Published On : 5 juillet 2019 |Last Updated : 6 juillet 2019 |1756 words|7,4 min read|4 Commentaires on Résister à la canicule sans climatisation|

La canicule est un événement climatique dont la définition varie en fonction des pays, mais qu’on peut synthétiser en une anomalie thermique durant plusieurs jours, au cours desquels la température diurne dépasse 30 °C et la température nocturne ne descend pas sous 15 à 20 °C. En effet, si humains et végétaux sont capables de supporter des hautes températures en journée, les hautes températures de nuit sont bien plus éprouvantes, empêchant les végétaux de reconstituer leur réserves d’eau et les humains de trouver un repos de qualité. Prolongé sur plusieurs jours, l’épuisement s’accumule, et les soucis de santé avec lui. La solution classique est alors d’installer des climatisations, afin d’abaisser la température des logements, mais ces solutions sont coûteuses, très gourmandes en énergie, et l’on prévoit pour les années à venir des augmentations substantielles de la consommation électrique l’été, liées au réchauffement climatique, qui ne feraient donc que l’entretenir. Nous proposons ici une solution d’appoint plus simple, moins coûteuse, et moins consommatrice d’électricité, pour mieux supporter les fortes chaleurs en intérieur.

#Comprendre le problème

Le corps humain a une température moyenne d’environ 37 °C, la surface de la peau ayant des températures comprises entre 28 et 40 °C suivant les régions. Naïvement, on pourrait croire qu’une température extérieure de 37 °C serait confortable pour l’humain, le corps se trouvant ainsi en équilibre thermique avec son milieu. Pourtant, l’inconfort thermique peut apparaître dès 25 °C, ce qui indique que le corps humain est un radiateur qui émet de la chaleur en permanence, et qui doit donc constamment l’évacuer vers l’extérieur.
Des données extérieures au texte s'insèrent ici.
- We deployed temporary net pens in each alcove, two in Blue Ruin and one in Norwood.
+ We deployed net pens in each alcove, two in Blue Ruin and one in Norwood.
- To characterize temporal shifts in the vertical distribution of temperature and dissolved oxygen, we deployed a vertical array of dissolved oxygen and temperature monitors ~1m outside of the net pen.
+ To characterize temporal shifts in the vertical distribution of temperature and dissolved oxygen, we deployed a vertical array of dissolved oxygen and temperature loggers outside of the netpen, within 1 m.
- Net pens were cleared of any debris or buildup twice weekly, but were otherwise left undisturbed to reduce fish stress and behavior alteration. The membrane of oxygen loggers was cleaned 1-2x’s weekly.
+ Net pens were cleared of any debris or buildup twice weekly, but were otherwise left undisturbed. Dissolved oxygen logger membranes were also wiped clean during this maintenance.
Les transferts de chaleur se font toujours du corps le plus chaud vers le corps le plus froid (la chaleur, comme l’électricité ou la matière « descend » les potentiels). Le corps humain dissipe donc sa chaleur dans l’atmosphère, tant que celle-ci est plus froide que lui. Cependant, l’air est un isolant thermique qui possède également une faible capacité à stocker de la chaleur («  masse thermique »). Il y a donc peu d’échanges thermiques entre l’air au repos (sans vent) et le corps humain, et une simple brise à 4,5 km/h suffit à doubler leur intensité. Dès que la température de l’air grimpe au dessus de 37 °C, le sens des échanges thermiques s’inverse, et c’est l’air qui réchauffe le corps, alors que celui-ci a toujours un excédent de chaleur à évacuer.
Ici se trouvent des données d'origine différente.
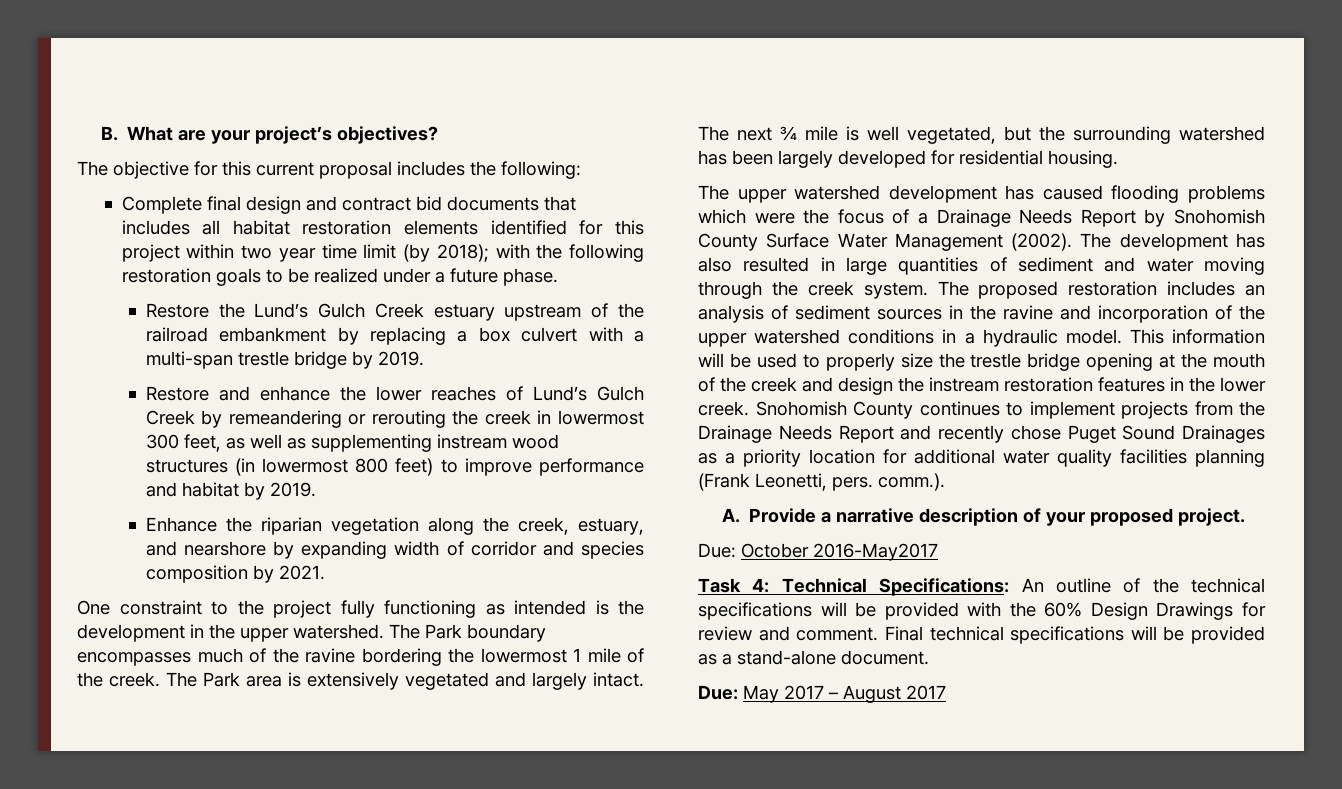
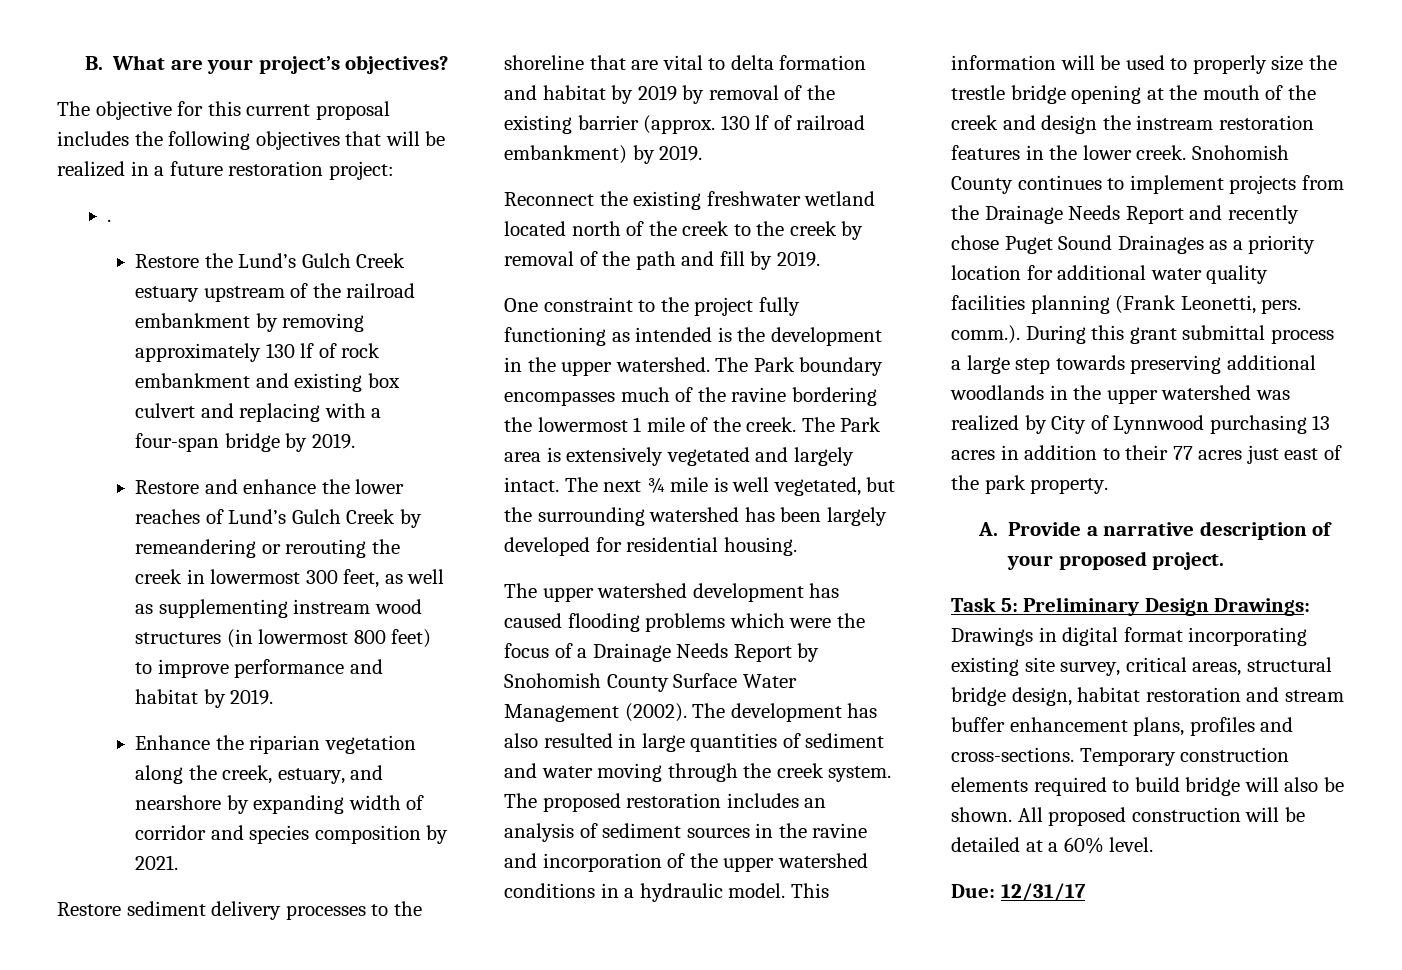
- The objective for this current proposal includes the following:
- Complete final design and contract bid documents that includes all habitat restoration elements identified for this project within two year time limit (by 2018); with the following restoration goals to be realized under a future phase.
+ The objective for this current proposal includes the following objectives that will be realized in a future restoration project:
+ .
- Restore the Lund’s Gulch Creek estuary upstream of the railroad embankment by replacing a box culvert with a multi-span trestle bridge by 2019.
+ Restore the Lund’s Gulch Creek estuary upstream of the railroad embankment by removing approximately 130 lf of rock embankment and existing box culvert and replacing with a four-span bridge by 2019.
+ Restore sediment delivery processes to the shoreline that are vital to delta formation and habitat by 2019 by removal of the existing barrier (approx. 130 lf of railroad embankment) by 2019.
+ Reconnect the existing freshwater wetland located north of the creek to the creek by removal of the path and fill by 2019.
- Snohomish County continues to implement projects from the Drainage Needs Report and recently chose Puget Sound Drainages as a priority location for additional water quality facilities planning (Frank Leonetti, pers. comm.).
+ Snohomish County continues to implement projects from the Drainage Needs Report and recently chose Puget Sound Drainages as a priority location for additional water quality facilities planning (Frank Leonetti, pers. comm.). During this grant submittal process a large step towards preserving additional woodlands in the upper watershed was realized by City of Lynnwood purchasing 13 acres in addition to their 77 acres just east of the park property.
- Due: October 2016-May2017
- Task 4: Technical Specifications: An outline of the technical specifications will be provided with the 60% Design Drawings for review and comment. Final technical specifications will be provided as a stand-alone document.
- Due: May 2017 – August 2017
+ Task 5: Preliminary Design Drawings: Drawings in digital format incorporating existing site survey, critical areas, structural bridge design, habitat restoration and stream buffer enhancement plans, profiles and cross-sections. Temporary construction elements required to build bridge will also be shown. All proposed construction will be detailed at a 60% level.
+ Due: 12/31/17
La solution biologique la plus efficace à ce problème thermique passe par l’humidité. En effet, l’eau liquide, lorsqu’elle s’évapore, consomme de la chaleur (et inversement, la vapeur, lorsqu’elle condense, relargue de la chaleur). Ce phénomène est quantifié par l’enthalpie de changement d'état. Le corps humain va donc produire de la vapeur, dans les bronches et à la surface de la peau (par évaporation de la sueur), afin de consommer cette chaleur interne. La vapeur est ensuite évacuée dans l’air ambiant.
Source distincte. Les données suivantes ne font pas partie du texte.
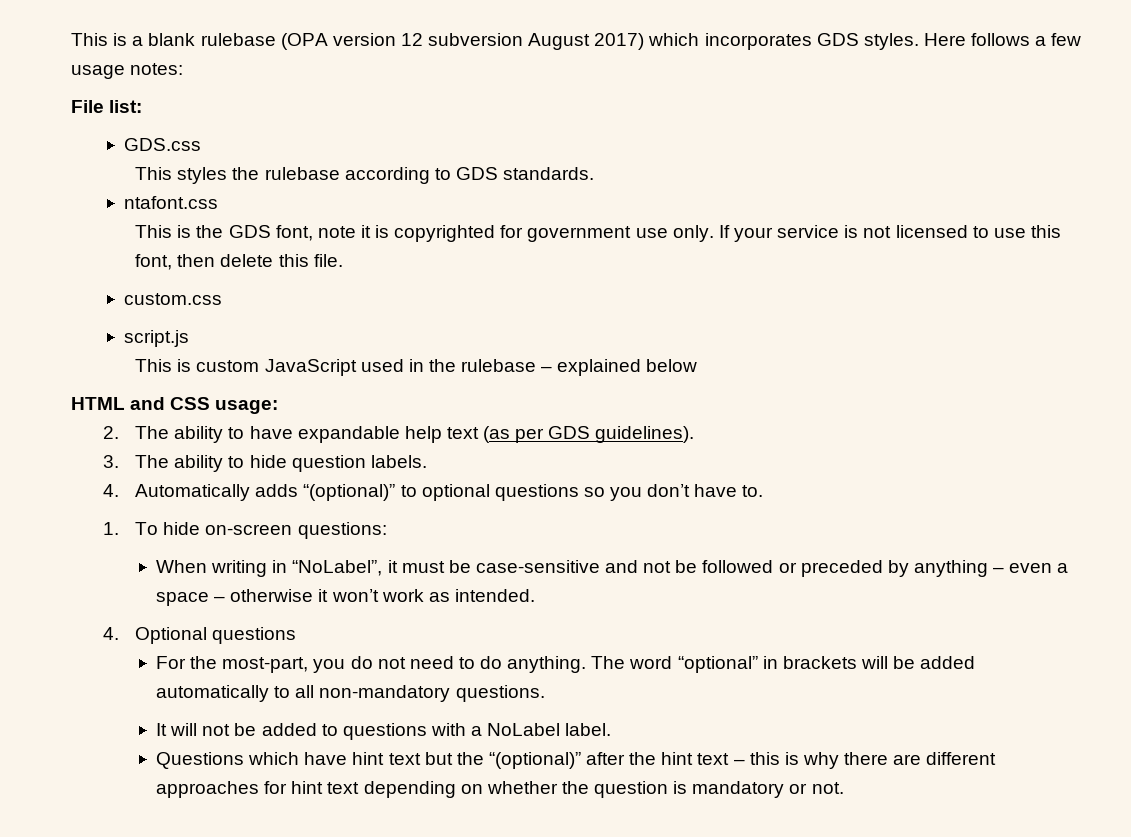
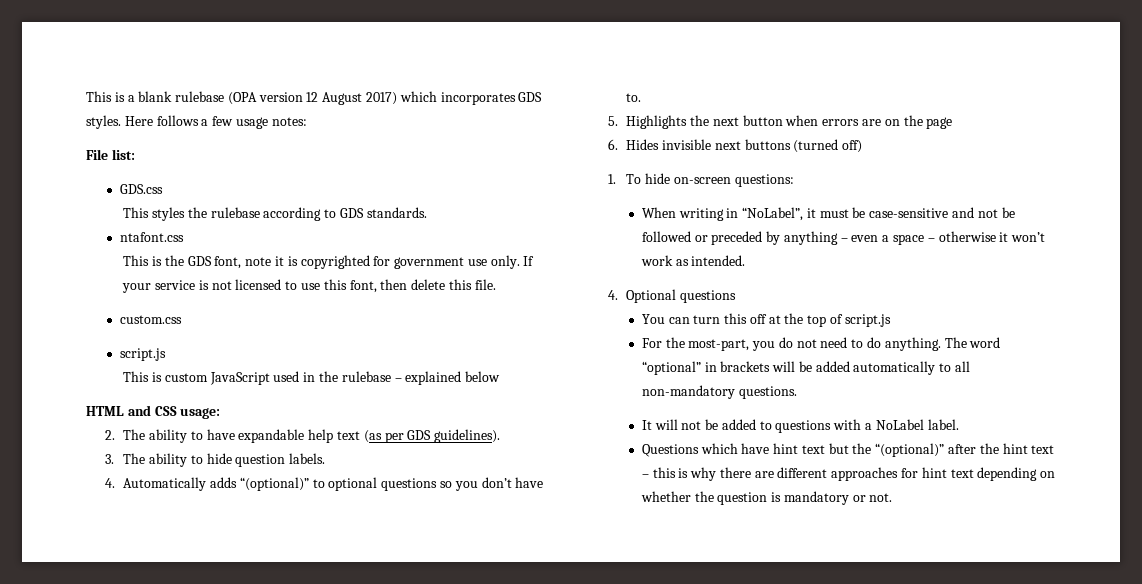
- This is a blank rulebase (OPA version 12 subversion August 2017) which incorporates GDS styles.
+ This is a blank rulebase (OPA version 12 August 2017) which incorporates GDS styles.
+ 5. Highlights the next button when errors are on the page
+ 6. Hides invisible next buttons (turned off)
+ You can turn this off at the top of script.js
Le problème qui survient alors concerne l’humidité : plus l’air ambiant est concentré en vapeur d’eau, plus l’évacuation de la vapeur du corps devient difficile et peu efficace, car un volume d’air donné ne peut contenir qu’une certaine masse de vapeur, qui dépend de sa température. Par exemple, la quantité maximale d’eau vaporisée que peut absorber 1 m³ d’air (à pression atmosphérique standard) est 10 g à 10 °C, 18 g à 20 °C, 32 g à 30 °C, etc.. Ces valeurs correspondent au 100 % d’humidité relative (relative à la température, donc). Des recherches[ref]Upper limits of air humidity for preventing warm respiratory discomfort, Jorn Toftum, Anette S. Jgrgensen, P.O. Fanger, 1997. Lien.[/ref] sur l’influence croisée de l’humidité relative et de la température sur le confort montrent que l’humidité jugée confortable par 90 % des gens à 20 °C est 60 %, alors qu’à 26 °C, on descend à 25 %. Ces valeurs d’humidité relatives apparemment très étalées correspondent en fait à des masses de vapeur comprises entre 6 à 9 g/m³ d’air (à pression atmosphérique standard), beaucoup plus constantes.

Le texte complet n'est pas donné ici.